Life is full of good and bad experiences that shape us, and I’m all about collecting them. Everything I have experienced has brought me to where I am now, and I’ve never been in a better place, figuratively speaking.

My regret? That I did not do a better job of managing the stress when times were tough. I tell that now to one of my beautiful nieces, the one who possesses some of my personality traits, including high anxiety. No matter how terrible I thought something was then, no matter how many hours I lay awake worrying, I realize now that it was all a matter of perspective.

Because when it comes right down to it, no matter how impossible tasks seem, they either get done – or they don’t. Then life goes on. I can’t even remember now most of what kept me awake all of the nights I fretted away.

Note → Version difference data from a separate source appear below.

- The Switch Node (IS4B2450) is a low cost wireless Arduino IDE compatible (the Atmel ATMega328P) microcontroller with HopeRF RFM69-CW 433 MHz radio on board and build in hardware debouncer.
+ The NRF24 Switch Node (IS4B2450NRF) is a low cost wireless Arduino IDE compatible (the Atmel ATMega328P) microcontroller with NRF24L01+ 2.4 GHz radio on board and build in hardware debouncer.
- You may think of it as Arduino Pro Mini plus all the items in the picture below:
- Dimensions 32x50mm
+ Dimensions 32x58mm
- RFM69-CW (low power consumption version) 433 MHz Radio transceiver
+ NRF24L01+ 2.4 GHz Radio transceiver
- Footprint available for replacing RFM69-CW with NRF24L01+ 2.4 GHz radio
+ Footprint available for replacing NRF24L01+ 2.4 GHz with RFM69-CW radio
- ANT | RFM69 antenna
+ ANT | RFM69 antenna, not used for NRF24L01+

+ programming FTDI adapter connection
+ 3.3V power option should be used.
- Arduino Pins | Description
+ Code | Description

Today, with the benefit of a deadly disease to give me perspective, little bothers me. I’m more patient. Now I consider that the slow driver ahead might just have learned she has cancer. Perhaps she is trying to hold her shit together until she can get home and collapse. You never know what someone else is going through (even tho they still just may be a really bad driver).

A few weeks ago I was in San Francisco waiting with friends for a cab we had called that hadn’t showed. As I sat on the stoop contentedly watching tourists my friend, frustrated, warned me that an AWOL cab wasn’t worth stressing over.

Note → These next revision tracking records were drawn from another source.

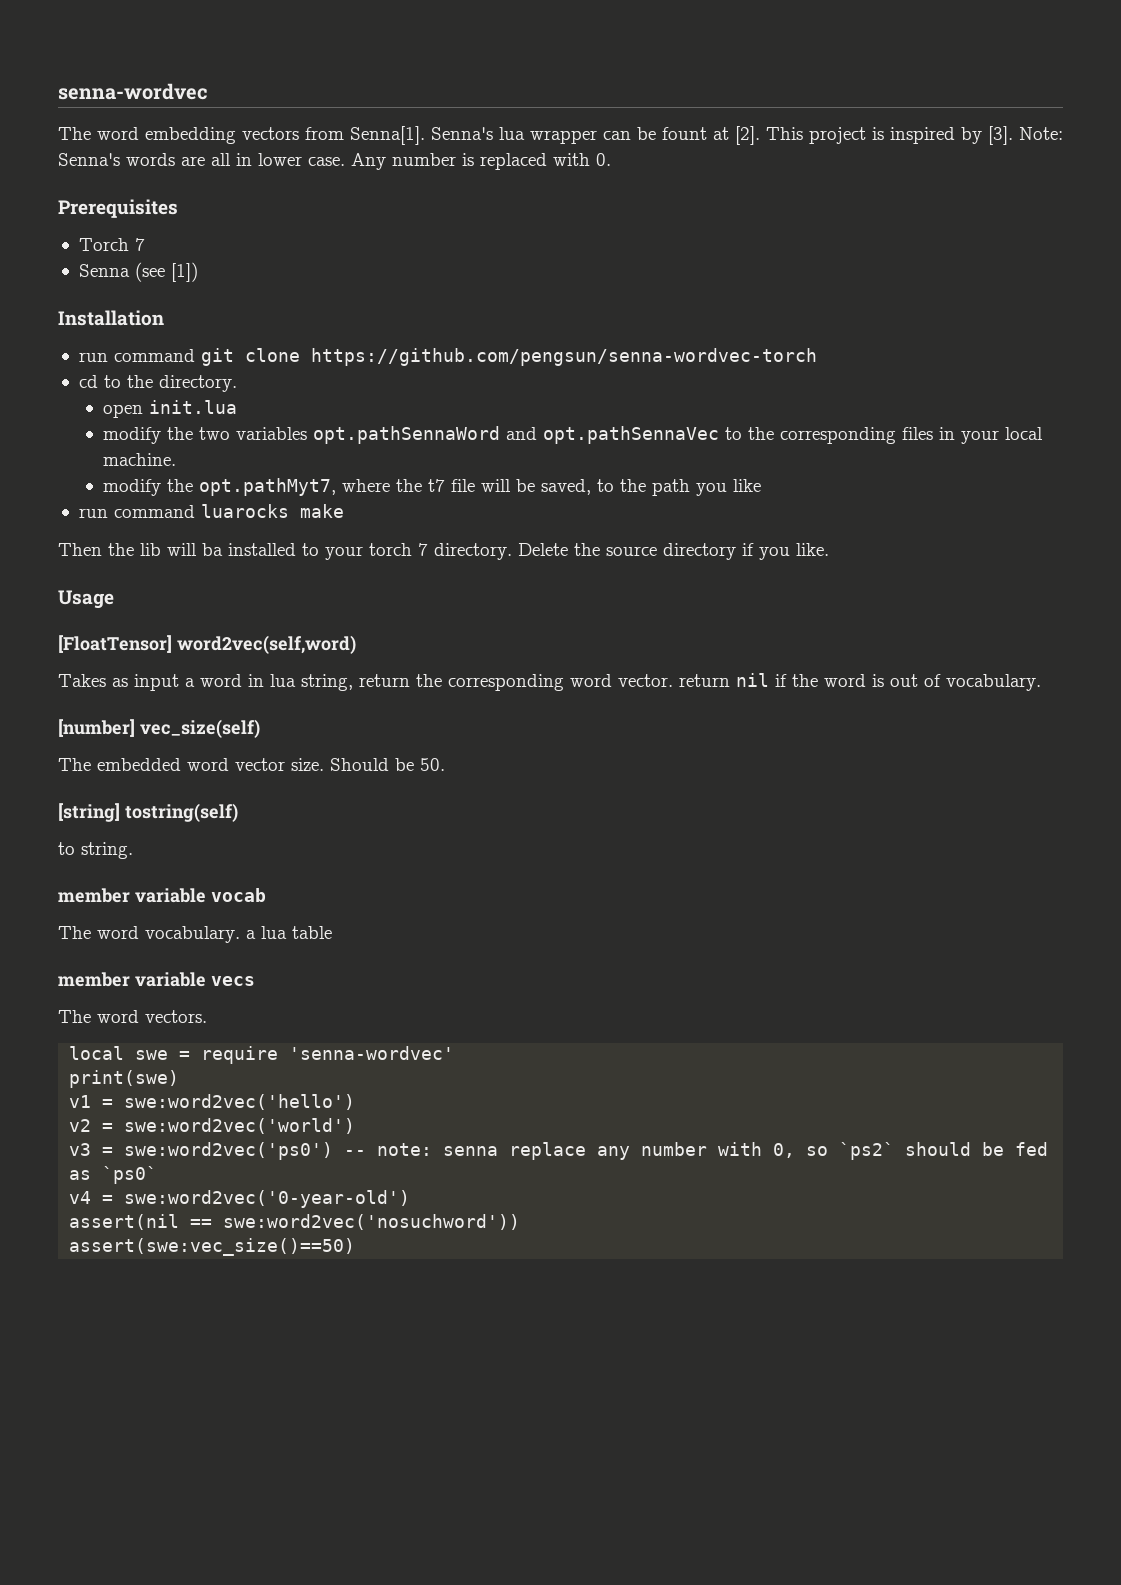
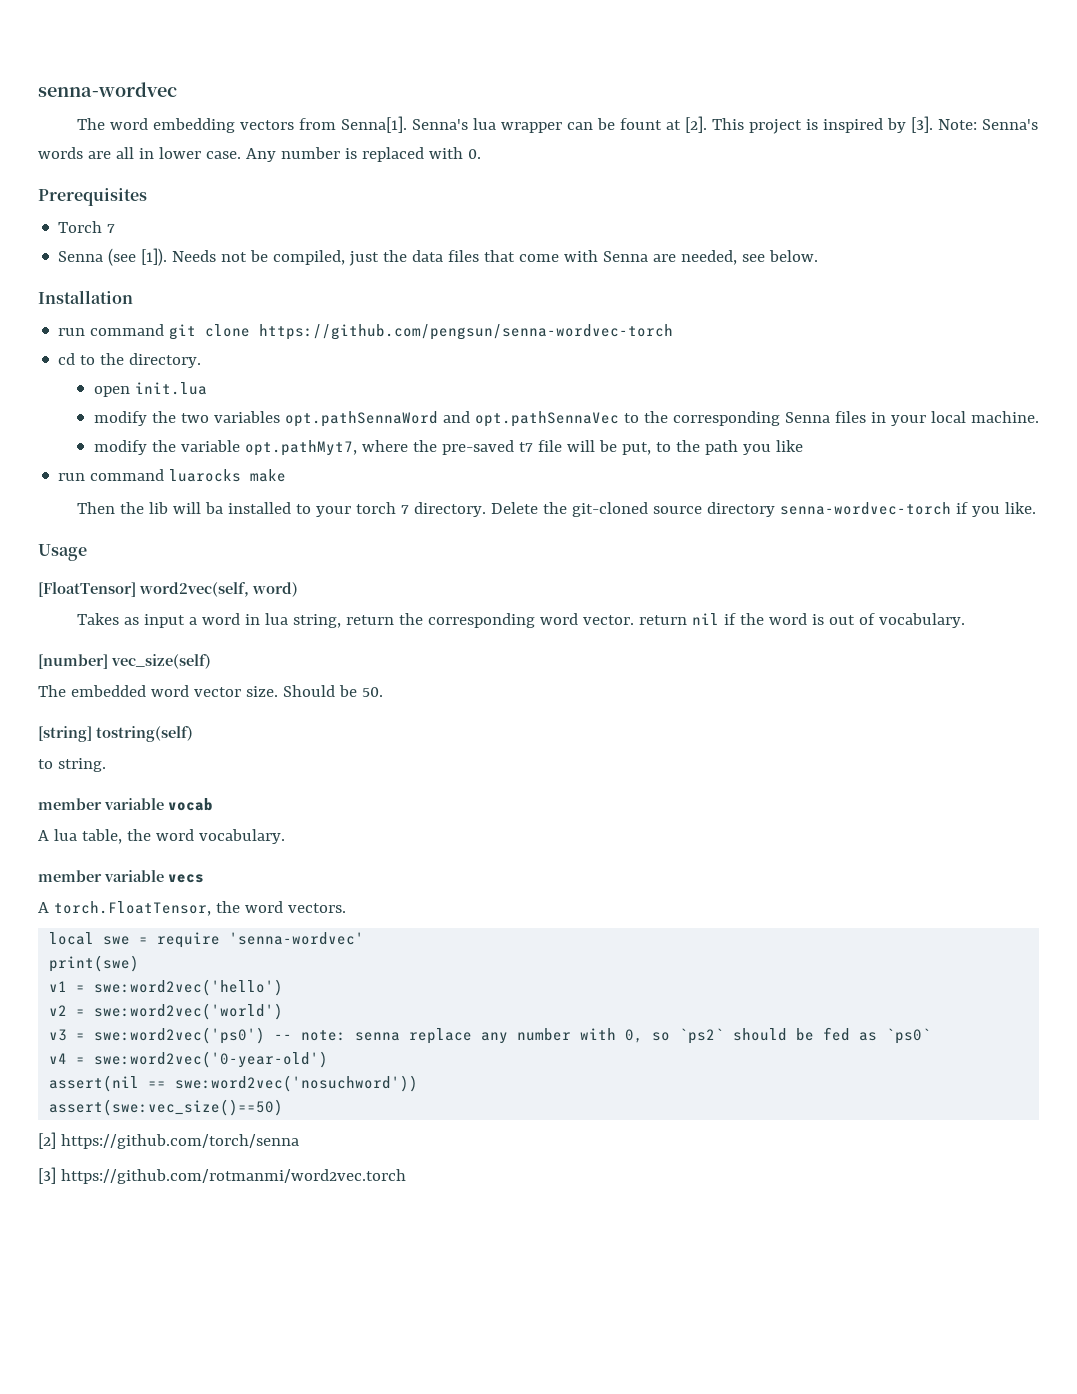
- Senna (see [1])
+ Senna (see [1]). Needs not be compiled, just the data files that come with Senna are needed, see below.
- modify the two variables opt.pathSennaWord and opt.pathSennaVec to the corresponding files in your local machine.
+ modify the two variables opt.pathSennaWord and opt.pathSennaVec to the corresponding Senna files in your local machine.
- modify the opt.pathMyt7, where the t7 file will be saved, to the path you like
+ modify the variable opt.pathMyt7, where the pre-saved t7 file will be put, to the path you like
- Delete the source directory if you like.
+ Delete the git-cloned source directory senna-wordvec-torch if you like.
- [FloatTensor] word2vec(self,word)
+ [FloatTensor] word2vec(self, word)
- The word vocabulary. a lua table
+ A lua table, the word vocabulary.
- The word vectors.
+ A torch.FloatTensor, the word vectors.
+ [2] https://github.com/torch/senna
+ [3] https://github.com/rotmanmi/word2vec.torch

Fresh out of the hospital from a chemo overdose, my bald head bundled against the blustery breeze, I heartily agreed.

What, me worry?

4 Responses to “Regrets? I have a few.”

  • Abis BF:

    Boy T,
    Are you right about this…..I am forwarding this to everyone I love. Stress IS the Cword to !!!! Thankyou for reminding us all !! As I sit on my patio overlooking the water and the wildlife I’ll be thinking of this blog and thanking you for reminding us all that the AWOL cab is simply just that,
    We love you,
    xoxo
    Abi’s BF and David

  • Lee Q:

    Sweetie: I hope you are or are considering getting your stuff published — even syndicated, perhaps via The AP (we always capitalized the “T” in “The AP” when I worked in the Seattle [SE] bureau oh so many years ago). Please, if you’ve not done so, get Tracie Fights Back out to the Rest Of The World. –Love, Lee

    ps. I think you can mostly put the blame on those tone-deaf editors.
    lq

  • Elaine H.:

    Thanks for sharing your great insight and wisdom into the importance of dealing with the stress that occurs in our lives. You always make me think and want to do a better job of taking care of myself and others.
    How many times have I taken a swim in or eaten fish from the Catawba River…yikes!
    Love your “What, me worry?” photo.

  • Sue Morrow:

    T:
    First, I love your photograph. ;)
    Second, as I read this post, I heartily agree with LQ. Your blog needs to get published beyond here. No question. You are truly helping people with your insights.
    Lastly, I will take tour advice of less stress and perspective to grad school with me. I will enjoy it and not stress out. Shit will get done and I’m going to have fun doing it. That’s my vow. Thanks to you, Tracie. Xoxox s.